# [PROBLEM DESCRIPTION]
Scan the records below. Copy every line in which the word "Václav" appears.

# [INPUT FOR THIS TASK]
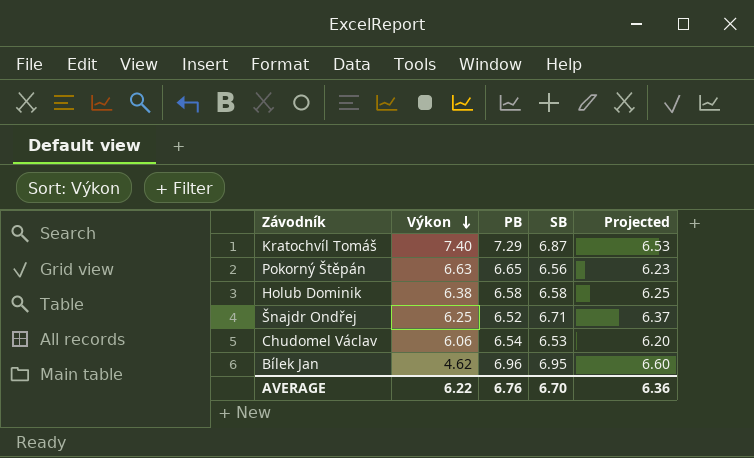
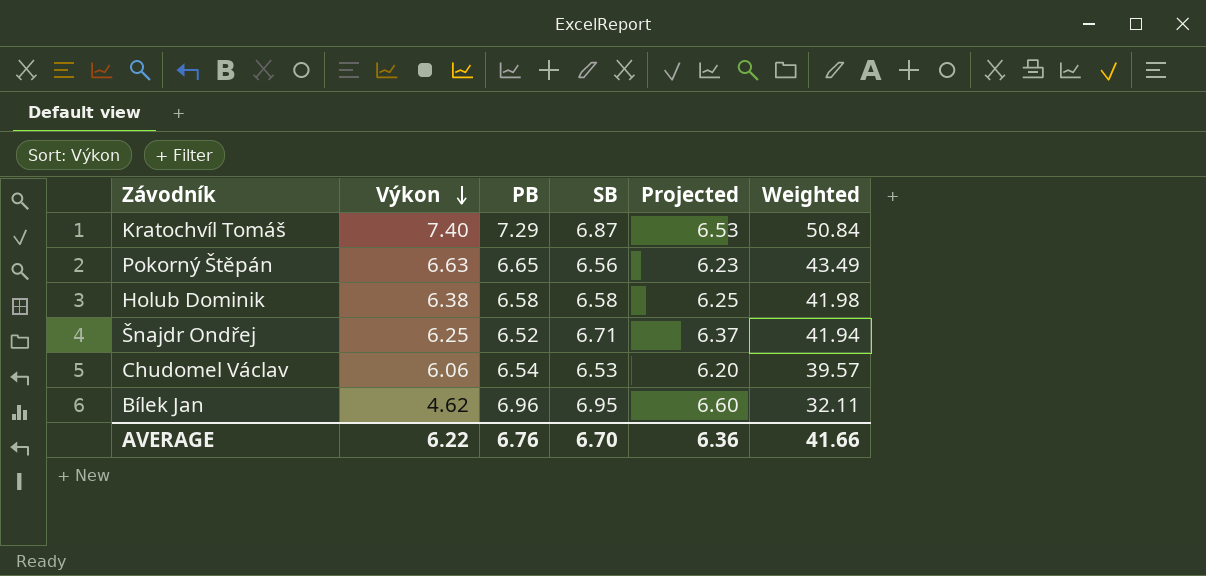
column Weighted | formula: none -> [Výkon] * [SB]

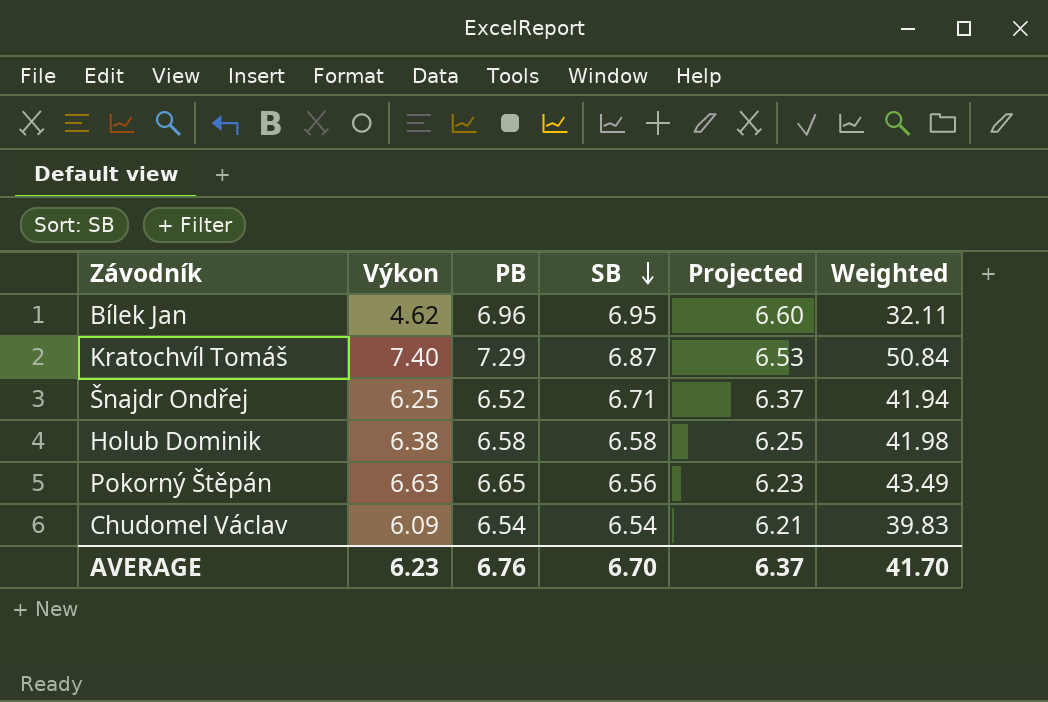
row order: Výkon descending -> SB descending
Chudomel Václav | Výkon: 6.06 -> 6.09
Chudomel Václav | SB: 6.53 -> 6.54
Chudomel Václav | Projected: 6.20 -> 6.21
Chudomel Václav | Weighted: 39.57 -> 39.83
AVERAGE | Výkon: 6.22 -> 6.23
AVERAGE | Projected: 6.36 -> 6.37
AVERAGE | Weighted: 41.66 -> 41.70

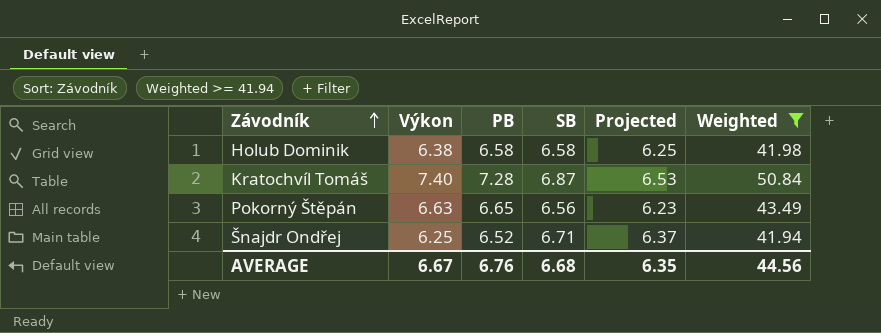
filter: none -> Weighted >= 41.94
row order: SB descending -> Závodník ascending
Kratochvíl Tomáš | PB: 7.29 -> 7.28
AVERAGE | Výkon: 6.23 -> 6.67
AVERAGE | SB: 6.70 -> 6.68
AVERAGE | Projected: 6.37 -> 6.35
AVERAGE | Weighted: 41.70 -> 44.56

--

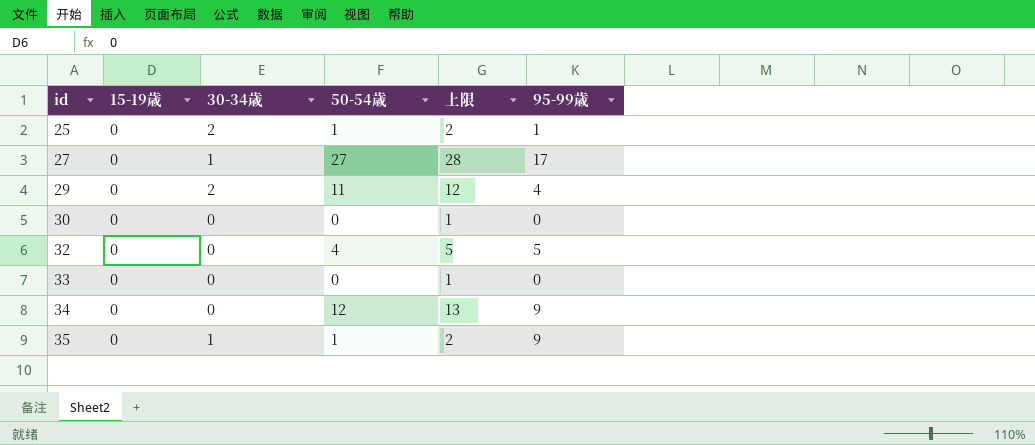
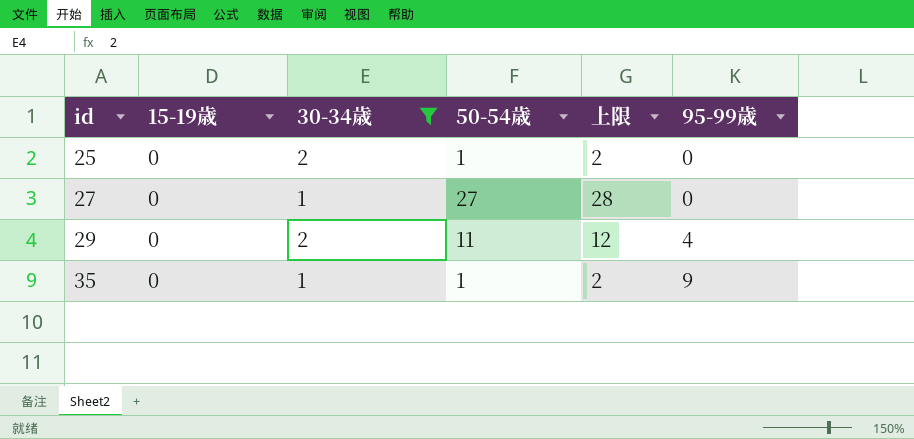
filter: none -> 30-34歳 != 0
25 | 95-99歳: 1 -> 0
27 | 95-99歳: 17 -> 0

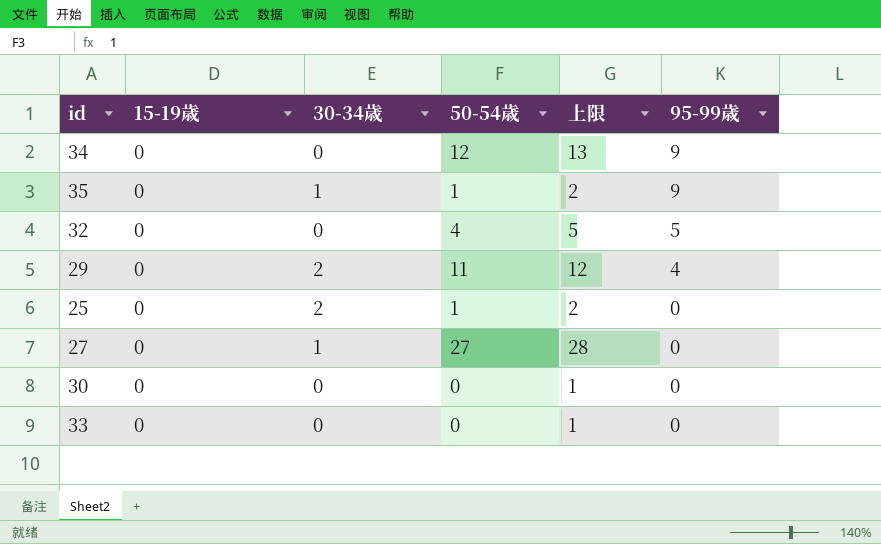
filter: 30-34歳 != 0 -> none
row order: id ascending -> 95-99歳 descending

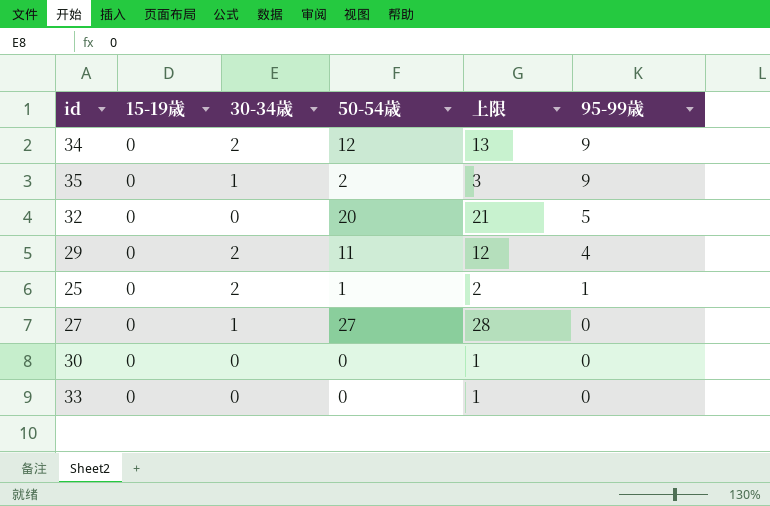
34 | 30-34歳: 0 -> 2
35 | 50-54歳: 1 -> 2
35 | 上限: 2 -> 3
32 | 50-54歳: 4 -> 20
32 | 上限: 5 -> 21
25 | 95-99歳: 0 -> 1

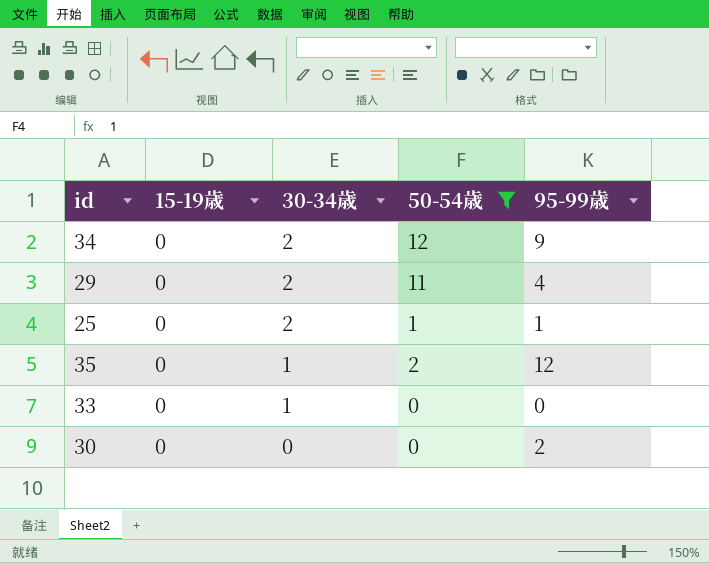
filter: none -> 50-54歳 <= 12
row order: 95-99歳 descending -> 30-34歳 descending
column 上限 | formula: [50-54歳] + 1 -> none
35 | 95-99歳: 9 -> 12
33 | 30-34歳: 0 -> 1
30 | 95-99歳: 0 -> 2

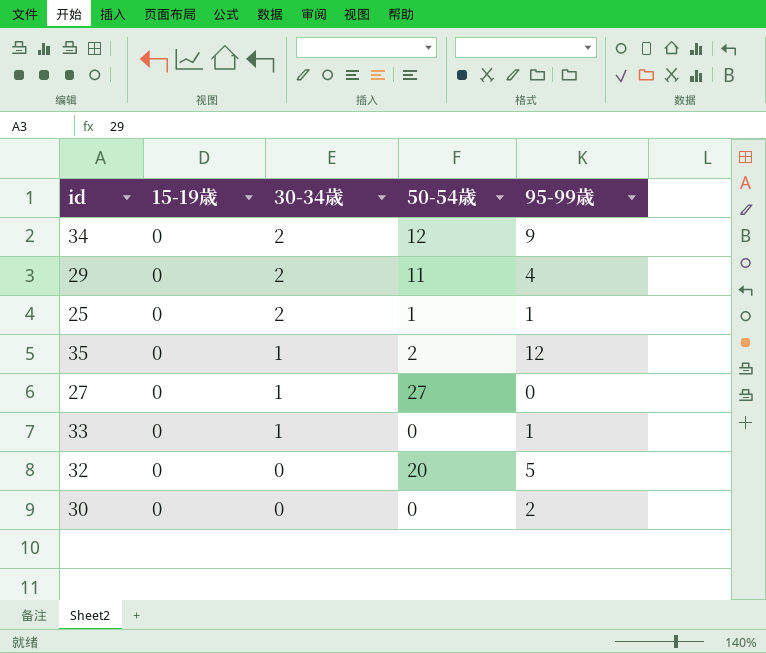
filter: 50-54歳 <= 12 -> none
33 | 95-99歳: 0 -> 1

---

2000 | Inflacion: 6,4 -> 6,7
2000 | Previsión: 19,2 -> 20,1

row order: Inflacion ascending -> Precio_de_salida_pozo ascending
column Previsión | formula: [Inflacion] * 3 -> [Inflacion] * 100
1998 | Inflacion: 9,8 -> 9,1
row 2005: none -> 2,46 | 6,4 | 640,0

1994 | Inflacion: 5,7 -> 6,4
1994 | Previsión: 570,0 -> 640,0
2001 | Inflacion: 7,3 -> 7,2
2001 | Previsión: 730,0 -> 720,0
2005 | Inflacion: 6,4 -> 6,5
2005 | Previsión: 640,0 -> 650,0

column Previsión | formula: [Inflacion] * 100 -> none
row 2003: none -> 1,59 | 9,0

# [ANSWER TO THIS EXERCISE]
Chudomel Václav | Výkon: 6.06 -> 6.09
Chudomel Václav | SB: 6.53 -> 6.54
Chudomel Václav | Projected: 6.20 -> 6.21
Chudomel Václav | Weighted: 39.57 -> 39.83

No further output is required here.